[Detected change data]
┏━━
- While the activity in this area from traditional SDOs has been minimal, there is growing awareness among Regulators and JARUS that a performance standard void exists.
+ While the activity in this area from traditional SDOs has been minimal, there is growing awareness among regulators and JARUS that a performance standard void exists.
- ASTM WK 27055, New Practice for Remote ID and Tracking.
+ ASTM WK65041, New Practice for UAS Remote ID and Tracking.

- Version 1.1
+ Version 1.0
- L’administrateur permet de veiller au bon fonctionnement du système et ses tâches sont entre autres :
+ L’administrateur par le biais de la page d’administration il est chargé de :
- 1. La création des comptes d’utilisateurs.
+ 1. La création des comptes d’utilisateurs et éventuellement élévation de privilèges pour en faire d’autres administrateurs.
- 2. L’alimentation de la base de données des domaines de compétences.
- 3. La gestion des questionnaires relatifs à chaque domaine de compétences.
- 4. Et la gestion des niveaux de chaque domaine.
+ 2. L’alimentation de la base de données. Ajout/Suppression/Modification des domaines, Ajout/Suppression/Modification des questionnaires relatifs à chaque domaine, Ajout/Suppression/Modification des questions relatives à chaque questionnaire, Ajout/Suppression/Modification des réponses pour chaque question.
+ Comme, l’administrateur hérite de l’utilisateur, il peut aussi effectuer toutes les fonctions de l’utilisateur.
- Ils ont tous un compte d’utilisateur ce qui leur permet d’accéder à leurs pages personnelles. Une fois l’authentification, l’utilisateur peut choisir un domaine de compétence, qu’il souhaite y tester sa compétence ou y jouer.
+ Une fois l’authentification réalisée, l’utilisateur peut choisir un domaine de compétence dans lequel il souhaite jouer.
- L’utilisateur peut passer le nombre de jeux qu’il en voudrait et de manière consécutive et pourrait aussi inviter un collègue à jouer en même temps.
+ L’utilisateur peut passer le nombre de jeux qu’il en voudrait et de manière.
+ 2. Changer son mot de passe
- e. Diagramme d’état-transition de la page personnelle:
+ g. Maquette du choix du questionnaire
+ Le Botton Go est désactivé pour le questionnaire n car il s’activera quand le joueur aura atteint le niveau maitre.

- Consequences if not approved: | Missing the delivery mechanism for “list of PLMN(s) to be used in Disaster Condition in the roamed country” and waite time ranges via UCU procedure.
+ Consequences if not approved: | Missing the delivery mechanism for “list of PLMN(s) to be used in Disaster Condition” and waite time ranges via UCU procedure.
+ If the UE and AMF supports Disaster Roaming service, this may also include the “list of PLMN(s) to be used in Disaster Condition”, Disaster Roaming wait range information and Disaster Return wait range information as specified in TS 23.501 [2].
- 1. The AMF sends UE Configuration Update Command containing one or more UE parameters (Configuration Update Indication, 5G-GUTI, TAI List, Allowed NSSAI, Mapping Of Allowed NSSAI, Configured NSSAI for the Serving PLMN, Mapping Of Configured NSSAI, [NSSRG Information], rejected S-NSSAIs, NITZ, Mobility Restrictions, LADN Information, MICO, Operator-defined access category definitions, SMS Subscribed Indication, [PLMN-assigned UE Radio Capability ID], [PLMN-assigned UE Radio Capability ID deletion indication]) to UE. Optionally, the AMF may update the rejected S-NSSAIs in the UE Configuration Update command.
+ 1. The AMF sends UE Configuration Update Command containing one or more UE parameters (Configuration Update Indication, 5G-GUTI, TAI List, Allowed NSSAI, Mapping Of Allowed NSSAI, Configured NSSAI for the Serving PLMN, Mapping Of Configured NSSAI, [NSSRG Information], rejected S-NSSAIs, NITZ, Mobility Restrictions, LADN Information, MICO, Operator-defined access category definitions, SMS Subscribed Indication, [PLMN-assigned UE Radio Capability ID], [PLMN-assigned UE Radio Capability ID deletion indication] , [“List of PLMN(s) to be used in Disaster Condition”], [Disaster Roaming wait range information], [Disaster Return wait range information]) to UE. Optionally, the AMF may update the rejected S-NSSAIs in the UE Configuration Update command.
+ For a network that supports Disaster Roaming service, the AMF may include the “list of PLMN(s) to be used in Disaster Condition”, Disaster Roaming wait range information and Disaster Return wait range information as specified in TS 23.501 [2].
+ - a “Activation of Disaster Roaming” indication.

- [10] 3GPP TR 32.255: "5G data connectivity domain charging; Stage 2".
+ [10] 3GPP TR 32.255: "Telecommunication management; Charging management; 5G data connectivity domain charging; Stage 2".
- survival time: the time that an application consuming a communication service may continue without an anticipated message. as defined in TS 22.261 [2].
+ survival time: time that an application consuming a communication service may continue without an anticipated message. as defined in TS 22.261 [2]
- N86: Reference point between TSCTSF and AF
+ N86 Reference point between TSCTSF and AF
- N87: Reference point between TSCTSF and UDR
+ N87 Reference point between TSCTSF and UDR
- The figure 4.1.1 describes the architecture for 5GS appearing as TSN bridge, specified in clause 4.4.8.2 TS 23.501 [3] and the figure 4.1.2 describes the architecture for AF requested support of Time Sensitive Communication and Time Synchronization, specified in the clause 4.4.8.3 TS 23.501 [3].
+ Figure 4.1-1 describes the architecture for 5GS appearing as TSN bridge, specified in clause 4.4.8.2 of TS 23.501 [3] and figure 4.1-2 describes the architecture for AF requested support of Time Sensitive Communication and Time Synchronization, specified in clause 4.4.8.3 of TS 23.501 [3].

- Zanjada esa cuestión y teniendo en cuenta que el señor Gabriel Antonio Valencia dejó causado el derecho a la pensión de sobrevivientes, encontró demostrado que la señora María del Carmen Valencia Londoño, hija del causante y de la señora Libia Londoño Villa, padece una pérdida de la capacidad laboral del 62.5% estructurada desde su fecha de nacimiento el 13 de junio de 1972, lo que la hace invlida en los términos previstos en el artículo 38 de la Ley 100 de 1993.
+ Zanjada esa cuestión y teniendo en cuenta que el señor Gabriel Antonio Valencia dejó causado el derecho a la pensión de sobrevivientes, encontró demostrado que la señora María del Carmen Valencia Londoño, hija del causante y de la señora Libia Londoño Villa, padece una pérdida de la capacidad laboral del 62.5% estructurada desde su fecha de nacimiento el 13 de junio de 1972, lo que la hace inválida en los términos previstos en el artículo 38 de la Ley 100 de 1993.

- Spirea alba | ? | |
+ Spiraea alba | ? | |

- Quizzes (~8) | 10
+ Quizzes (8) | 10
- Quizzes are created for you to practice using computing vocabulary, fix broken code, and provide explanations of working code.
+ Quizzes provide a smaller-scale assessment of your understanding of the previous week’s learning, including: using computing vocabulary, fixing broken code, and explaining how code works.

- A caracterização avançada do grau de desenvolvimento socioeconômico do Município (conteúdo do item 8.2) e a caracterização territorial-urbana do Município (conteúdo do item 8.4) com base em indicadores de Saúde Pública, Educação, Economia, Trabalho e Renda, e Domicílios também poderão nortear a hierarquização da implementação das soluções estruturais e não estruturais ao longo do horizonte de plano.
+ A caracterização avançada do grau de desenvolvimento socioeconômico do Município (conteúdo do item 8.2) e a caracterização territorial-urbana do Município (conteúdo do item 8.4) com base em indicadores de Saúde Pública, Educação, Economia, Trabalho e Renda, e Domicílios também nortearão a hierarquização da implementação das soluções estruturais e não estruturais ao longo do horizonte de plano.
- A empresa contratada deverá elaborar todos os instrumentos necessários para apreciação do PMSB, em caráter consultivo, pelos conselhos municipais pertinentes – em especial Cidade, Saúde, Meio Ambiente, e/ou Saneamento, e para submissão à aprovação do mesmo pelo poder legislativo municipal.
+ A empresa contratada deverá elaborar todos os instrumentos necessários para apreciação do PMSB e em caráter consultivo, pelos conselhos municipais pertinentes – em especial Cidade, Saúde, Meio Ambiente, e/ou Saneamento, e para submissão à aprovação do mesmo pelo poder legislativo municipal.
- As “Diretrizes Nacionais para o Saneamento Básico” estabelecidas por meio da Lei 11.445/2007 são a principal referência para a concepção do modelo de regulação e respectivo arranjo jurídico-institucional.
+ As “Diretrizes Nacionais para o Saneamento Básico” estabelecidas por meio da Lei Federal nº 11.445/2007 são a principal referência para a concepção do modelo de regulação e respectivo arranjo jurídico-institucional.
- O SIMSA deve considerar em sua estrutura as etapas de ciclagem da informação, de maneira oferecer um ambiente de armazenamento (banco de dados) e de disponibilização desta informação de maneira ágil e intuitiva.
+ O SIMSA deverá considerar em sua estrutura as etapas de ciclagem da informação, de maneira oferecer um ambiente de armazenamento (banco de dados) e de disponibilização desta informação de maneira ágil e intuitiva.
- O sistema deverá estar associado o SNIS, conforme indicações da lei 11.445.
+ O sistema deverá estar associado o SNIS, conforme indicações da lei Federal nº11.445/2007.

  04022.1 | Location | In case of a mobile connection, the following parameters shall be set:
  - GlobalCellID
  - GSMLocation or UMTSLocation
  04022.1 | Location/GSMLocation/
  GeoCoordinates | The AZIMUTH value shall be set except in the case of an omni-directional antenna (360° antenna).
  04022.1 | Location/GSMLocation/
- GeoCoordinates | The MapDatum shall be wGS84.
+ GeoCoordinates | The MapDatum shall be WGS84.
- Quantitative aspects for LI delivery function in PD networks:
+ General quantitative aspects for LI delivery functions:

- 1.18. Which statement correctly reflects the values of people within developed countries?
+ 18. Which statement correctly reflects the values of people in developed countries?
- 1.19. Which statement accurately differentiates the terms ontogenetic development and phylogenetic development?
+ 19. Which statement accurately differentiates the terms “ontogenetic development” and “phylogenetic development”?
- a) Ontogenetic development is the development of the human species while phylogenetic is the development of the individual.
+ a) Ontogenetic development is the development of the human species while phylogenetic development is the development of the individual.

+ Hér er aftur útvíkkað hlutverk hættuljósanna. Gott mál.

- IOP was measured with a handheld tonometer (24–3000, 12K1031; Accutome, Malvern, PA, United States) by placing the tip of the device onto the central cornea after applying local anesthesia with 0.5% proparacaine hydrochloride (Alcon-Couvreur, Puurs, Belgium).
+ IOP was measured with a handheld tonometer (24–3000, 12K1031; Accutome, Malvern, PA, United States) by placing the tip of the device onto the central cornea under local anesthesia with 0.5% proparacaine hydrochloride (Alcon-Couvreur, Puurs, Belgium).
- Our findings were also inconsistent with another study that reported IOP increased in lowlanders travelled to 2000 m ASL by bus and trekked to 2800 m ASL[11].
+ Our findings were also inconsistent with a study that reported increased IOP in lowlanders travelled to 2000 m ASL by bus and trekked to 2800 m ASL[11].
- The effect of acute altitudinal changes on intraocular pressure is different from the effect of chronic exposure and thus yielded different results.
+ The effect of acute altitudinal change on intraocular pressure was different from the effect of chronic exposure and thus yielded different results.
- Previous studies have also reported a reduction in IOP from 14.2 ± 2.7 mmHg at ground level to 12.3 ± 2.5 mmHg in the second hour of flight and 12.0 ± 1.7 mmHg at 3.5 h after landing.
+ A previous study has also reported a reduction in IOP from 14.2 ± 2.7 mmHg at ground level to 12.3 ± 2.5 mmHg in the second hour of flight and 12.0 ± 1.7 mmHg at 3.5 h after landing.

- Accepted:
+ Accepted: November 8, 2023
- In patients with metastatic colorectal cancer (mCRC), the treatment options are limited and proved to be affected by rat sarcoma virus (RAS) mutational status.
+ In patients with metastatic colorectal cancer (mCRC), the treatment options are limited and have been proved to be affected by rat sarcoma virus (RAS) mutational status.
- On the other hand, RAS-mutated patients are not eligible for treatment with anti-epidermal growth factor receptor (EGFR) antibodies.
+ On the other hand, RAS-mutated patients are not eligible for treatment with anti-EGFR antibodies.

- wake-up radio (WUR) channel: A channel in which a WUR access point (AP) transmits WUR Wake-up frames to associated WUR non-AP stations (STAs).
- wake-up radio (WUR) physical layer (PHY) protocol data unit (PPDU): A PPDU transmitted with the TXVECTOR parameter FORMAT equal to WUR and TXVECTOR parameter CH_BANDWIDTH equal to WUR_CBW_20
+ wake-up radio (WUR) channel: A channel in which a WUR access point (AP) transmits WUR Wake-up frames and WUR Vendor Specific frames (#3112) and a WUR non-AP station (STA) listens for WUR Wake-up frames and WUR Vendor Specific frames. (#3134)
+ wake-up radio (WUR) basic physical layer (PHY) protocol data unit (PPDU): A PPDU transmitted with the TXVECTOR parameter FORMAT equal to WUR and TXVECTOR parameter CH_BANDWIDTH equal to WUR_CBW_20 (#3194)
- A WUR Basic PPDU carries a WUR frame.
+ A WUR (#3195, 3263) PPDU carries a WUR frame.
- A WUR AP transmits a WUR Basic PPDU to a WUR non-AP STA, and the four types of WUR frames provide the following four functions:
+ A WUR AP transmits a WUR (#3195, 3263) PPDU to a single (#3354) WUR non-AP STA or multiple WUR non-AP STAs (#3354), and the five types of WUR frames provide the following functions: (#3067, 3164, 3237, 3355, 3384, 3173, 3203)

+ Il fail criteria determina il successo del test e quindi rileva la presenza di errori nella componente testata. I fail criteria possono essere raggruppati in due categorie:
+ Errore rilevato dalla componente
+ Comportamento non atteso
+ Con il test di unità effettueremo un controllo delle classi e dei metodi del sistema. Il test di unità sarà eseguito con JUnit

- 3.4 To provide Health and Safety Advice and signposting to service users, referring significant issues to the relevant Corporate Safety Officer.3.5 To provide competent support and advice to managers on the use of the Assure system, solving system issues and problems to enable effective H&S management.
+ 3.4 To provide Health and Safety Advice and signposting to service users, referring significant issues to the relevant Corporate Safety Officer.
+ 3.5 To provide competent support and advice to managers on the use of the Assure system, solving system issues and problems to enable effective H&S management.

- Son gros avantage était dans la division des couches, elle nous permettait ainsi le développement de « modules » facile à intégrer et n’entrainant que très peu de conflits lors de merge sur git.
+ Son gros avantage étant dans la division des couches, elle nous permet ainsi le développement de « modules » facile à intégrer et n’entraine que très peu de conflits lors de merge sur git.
┗━━
→ **Work request**
Reproduce only the lines above, starting at the line with "- GeoCoordinates |" and ending at the line with "- The effect", exactly as written.

→ **Written response**
- GeoCoordinates | The MapDatum shall be wGS84.
+ GeoCoordinates | The MapDatum shall be WGS84.
- Quantitative aspects for LI delivery function in PD networks:
+ General quantitative aspects for LI delivery functions:

- 1.18. Which statement correctly reflects the values of people within developed countries?
+ 18. Which statement correctly reflects the values of people in developed countries?
- 1.19. Which statement accurately differentiates the terms ontogenetic development and phylogenetic development?
+ 19. Which statement accurately differentiates the terms “ontogenetic development” and “phylogenetic development”?
- a) Ontogenetic development is the development of the human species while phylogenetic is the development of the individual.
+ a) Ontogenetic development is the development of the human species while phylogenetic development is the development of the individual.

+ Hér er aftur útvíkkað hlutverk hættuljósanna. Gott mál.

- IOP was measured with a handheld tonometer (24–3000, 12K1031; Accutome, Malvern, PA, United States) by placing the tip of the device onto the central cornea after applying local anesthesia with 0.5% proparacaine hydrochloride (Alcon-Couvreur, Puurs, Belgium).
+ IOP was measured with a handheld tonometer (24–3000, 12K1031; Accutome, Malvern, PA, United States) by placing the tip of the device onto the central cornea under local anesthesia with 0.5% proparacaine hydrochloride (Alcon-Couvreur, Puurs, Belgium).
- Our findings were also inconsistent with another study that reported IOP increased in lowlanders travelled to 2000 m ASL by bus and trekked to 2800 m ASL[11].
+ Our findings were also inconsistent with a study that reported increased IOP in lowlanders travelled to 2000 m ASL by bus and trekked to 2800 m ASL[11].
- The effect of acute altitudinal changes on intraocular pressure is different from the effect of chronic exposure and thus yielded different results.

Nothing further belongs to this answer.